Korea Utara memiliki sejarah kelam dalam menghancurkan fasilitas di wilayahnya sendiri sebagai cara untuk mengirimkan pesan politik: pada tahun 2020, Korea Utara meledakkan gedung perkantoran Korea Selatan yang tidak terpakai di sebelah utara perbatasan sebagai pembalasan atas selebaran udara dari Korea Selatan; pada tahun 2018, pada tahap awal diplomasi nuklir Pyongyang dengan Washington, Korea Utara meledakkan terowongan tempat uji coba nuklir Punggye-ri dan membongkar beberapa fasilitasnya; dan pada tahun 2008, ketika Korea Utara bernegosiasi dengan Amerika Serikat dan pihak lainnya mengenai pelucutan senjata untuk pertukaran bantuan. Pada tahun 2008, Korea Utara juga meledakkan menara pendingin fasilitas nuklir utamanya selama negosiasi perlucutan senjata untuk bantuan dengan Amerika Serikat dan negara-negara lain.

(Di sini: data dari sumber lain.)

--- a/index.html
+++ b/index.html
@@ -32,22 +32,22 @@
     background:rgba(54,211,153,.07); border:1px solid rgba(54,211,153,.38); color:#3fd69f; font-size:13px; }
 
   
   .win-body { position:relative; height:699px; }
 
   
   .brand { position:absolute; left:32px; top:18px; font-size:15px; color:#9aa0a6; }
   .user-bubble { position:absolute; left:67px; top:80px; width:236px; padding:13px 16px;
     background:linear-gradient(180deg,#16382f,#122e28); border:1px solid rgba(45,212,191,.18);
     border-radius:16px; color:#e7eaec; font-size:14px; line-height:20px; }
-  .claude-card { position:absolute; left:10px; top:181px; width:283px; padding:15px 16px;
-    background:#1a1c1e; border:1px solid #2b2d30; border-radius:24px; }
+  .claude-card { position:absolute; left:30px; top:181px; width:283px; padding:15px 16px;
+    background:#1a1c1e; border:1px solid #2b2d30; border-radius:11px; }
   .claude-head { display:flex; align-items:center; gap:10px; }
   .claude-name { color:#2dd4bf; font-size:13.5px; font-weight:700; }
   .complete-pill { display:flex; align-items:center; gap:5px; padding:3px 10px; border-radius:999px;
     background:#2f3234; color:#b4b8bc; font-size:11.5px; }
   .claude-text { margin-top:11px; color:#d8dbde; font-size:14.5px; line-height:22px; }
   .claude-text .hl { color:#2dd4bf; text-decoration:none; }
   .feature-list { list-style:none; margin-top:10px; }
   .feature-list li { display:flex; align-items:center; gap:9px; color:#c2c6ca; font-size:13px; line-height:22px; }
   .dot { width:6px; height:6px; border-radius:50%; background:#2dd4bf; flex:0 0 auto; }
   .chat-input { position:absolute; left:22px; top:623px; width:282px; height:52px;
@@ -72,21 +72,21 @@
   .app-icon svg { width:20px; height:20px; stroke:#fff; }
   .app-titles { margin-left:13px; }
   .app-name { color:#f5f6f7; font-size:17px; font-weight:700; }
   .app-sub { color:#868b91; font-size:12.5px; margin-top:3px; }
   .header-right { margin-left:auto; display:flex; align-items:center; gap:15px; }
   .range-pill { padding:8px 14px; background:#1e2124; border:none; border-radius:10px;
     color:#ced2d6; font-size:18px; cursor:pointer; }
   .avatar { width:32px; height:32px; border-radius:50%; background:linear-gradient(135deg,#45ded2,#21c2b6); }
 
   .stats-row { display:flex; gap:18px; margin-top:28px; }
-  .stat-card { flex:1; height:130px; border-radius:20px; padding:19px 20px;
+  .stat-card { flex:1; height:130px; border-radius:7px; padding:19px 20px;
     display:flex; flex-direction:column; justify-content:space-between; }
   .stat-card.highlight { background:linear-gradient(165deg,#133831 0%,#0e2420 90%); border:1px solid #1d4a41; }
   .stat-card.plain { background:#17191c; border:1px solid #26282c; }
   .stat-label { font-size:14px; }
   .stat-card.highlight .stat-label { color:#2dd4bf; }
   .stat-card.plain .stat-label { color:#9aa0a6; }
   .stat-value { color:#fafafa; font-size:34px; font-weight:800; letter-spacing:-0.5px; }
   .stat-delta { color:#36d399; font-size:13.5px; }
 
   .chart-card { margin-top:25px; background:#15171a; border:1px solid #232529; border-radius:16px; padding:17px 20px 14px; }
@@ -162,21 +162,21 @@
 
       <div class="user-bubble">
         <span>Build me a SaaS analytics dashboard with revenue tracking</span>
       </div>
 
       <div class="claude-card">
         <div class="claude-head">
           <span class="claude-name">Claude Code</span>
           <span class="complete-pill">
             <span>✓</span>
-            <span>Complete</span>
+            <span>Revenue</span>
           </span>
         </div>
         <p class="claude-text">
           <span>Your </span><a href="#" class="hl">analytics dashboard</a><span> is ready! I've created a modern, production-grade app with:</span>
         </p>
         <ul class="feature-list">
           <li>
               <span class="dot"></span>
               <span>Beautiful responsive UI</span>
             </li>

Pengeboman jalur kereta api yang dibangun dengan uang Korea Selatan ini menggemakan perintah Kim Jong-un pada bulan Januari agar Korea Utara meninggalkan tujuan reunifikasi secara damai, dan seruannya untuk melakukan amandemen konstitusi untuk menjadikan Korea Selatan sebagai “musuh utama yang tidak akan pernah berubah”. Hal ini mengejutkan Barat, karena ini sama saja dengan menghancurkan impian Kim Jong-il dan para pendahulunya untuk menyatukan Semenanjung Korea secara damai.
Para ahli percaya bahwa langkah Kim Jong-un dimaksudkan untuk melemahkan suara Korea Selatan dalam kebuntuan nuklir regional, mencari kesepakatan langsung dengan Washington dan diharapkan dapat mengurangi pengaruh budaya Korea Selatan. (jhon)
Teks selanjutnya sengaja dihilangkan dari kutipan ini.